Your instructions:
Please set out each line below exactly as it stands, without the images.

Front-end code change data:

--------------------------------------------------

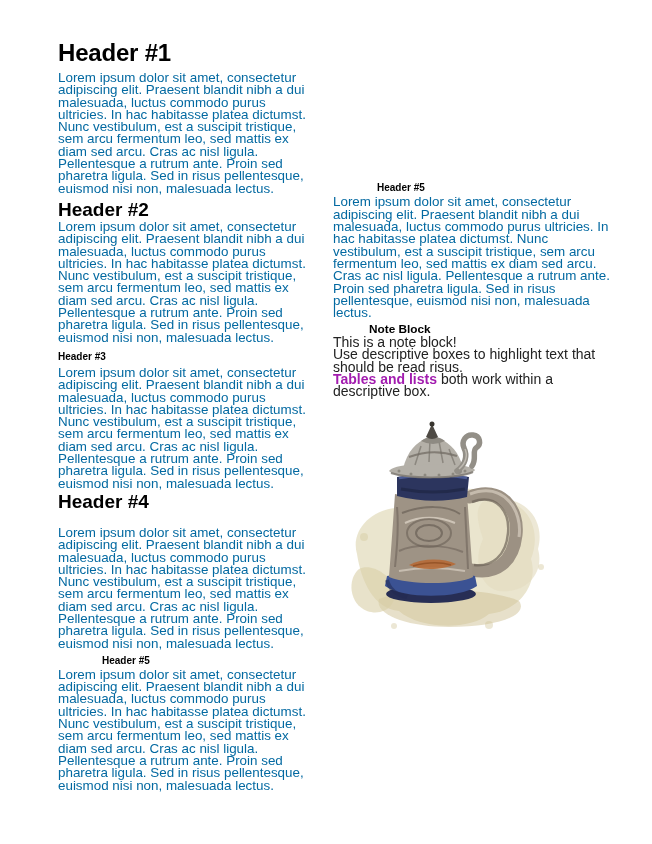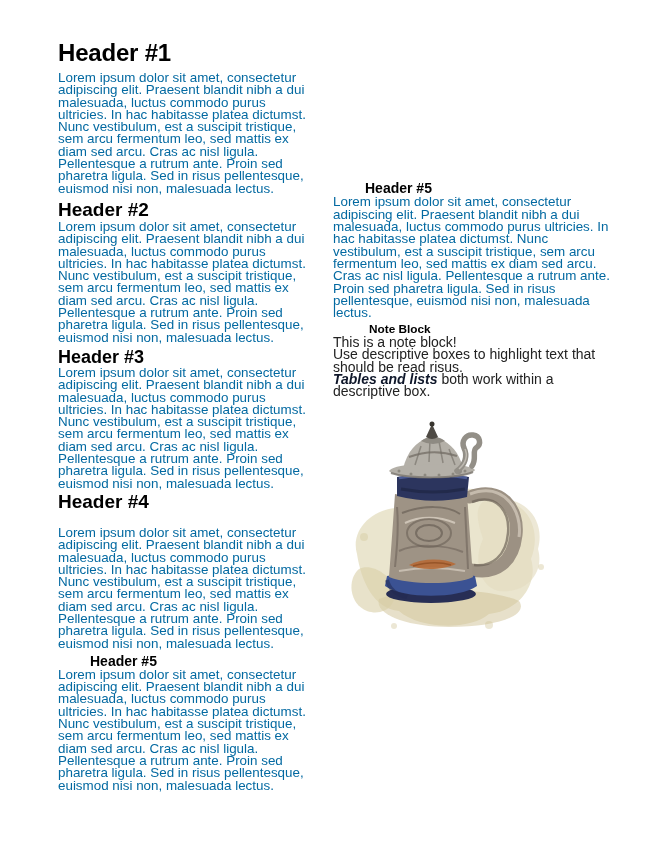--- a/index.html
+++ b/index.html
@@ -10,30 +10,30 @@
   }
   .page { position:relative; width:652px; height:844px; background:#ffffff; }
   .columns { display:flex; padding:40px 20px 0 58px; gap:17px; box-sizing:border-box;align-items:center; }
   .col { flex:none; }
   .col-left  { width:258px; }
   .col-right { width:279px; }
 
   h1,h2,h3,h4,h5 { color:#000000; font-weight:700; }
   h1 { font-size:24px;   line-height:25px; margin:0 0 7px 0; letter-spacing:-0.2px; }
   h2 { font-size:19px;   line-height:19px; margin:5px 0 2px 0; }
-  h3 { font-size:18px; line-height:16px; margin:5px 0 2px 0; }
+  h3 { font-size:10px; line-height:16px; margin:5px 0 2px 0; }
   h4 { font-size:19px; line-height:14px; margin:5px 0 18px 0; }
-  h5 { font-size:14px; line-height:12px; margin:5px 0 2px 4px;padding-left:28px; }
+  h5 { font-size:10px; line-height:12px; margin:5px 0 2px 16px;padding-left:28px; }
 
   p  { font-size:13.4px; line-height:12.3px; margin:0; color:#0369a1; }
   .col-right h5 { margin-top:0; }
 
   .note-title { font-size:11.8px; line-height:12.5px; font-weight:700; color:#000000; margin-top:4px;padding-left:36px; }
   .note-text  { font-size:14px; line-height:12.3px; color:#222222; }
-  .note-text strong { color:#0f172a;font-style:italic; }
+  .note-text strong { color:#a21caf; }
 
   .stein { display:block; margin:22px 0 0 6px; }
 </style>
 </head>
 <body>
 
 <div class="page">
   <div class="columns">
 
     <div class="col col-left">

--------------------------------------------------

Answer below:
--- a/index.html
+++ b/index.html
@@ -10,30 +10,30 @@
   }
   .page { position:relative; width:652px; height:844px; background:#ffffff; }
   .columns { display:flex; padding:40px 20px 0 58px; gap:17px; box-sizing:border-box;align-items:center; }
   .col { flex:none; }
   .col-left  { width:258px; }
   .col-right { width:279px; }
 
   h1,h2,h3,h4,h5 { color:#000000; font-weight:700; }
   h1 { font-size:24px;   line-height:25px; margin:0 0 7px 0; letter-spacing:-0.2px; }
   h2 { font-size:19px;   line-height:19px; margin:5px 0 2px 0; }
-  h3 { font-size:18px; line-height:16px; margin:5px 0 2px 0; }
+  h3 { font-size:10px; line-height:16px; margin:5px 0 2px 0; }
   h4 { font-size:19px; line-height:14px; margin:5px 0 18px 0; }
-  h5 { font-size:14px; line-height:12px; margin:5px 0 2px 4px;padding-left:28px; }
+  h5 { font-size:10px; line-height:12px; margin:5px 0 2px 16px;padding-left:28px; }
 
   p  { font-size:13.4px; line-height:12.3px; margin:0; color:#0369a1; }
   .col-right h5 { margin-top:0; }
 
   .note-title { font-size:11.8px; line-height:12.5px; font-weight:700; color:#000000; margin-top:4px;padding-left:36px; }
   .note-text  { font-size:14px; line-height:12.3px; color:#222222; }
-  .note-text strong { color:#0f172a;font-style:italic; }
+  .note-text strong { color:#a21caf; }
 
   .stein { display:block; margin:22px 0 0 6px; }
 </style>
 </head>
 <body>
 
 <div class="page">
   <div class="columns">
 
     <div class="col col-left">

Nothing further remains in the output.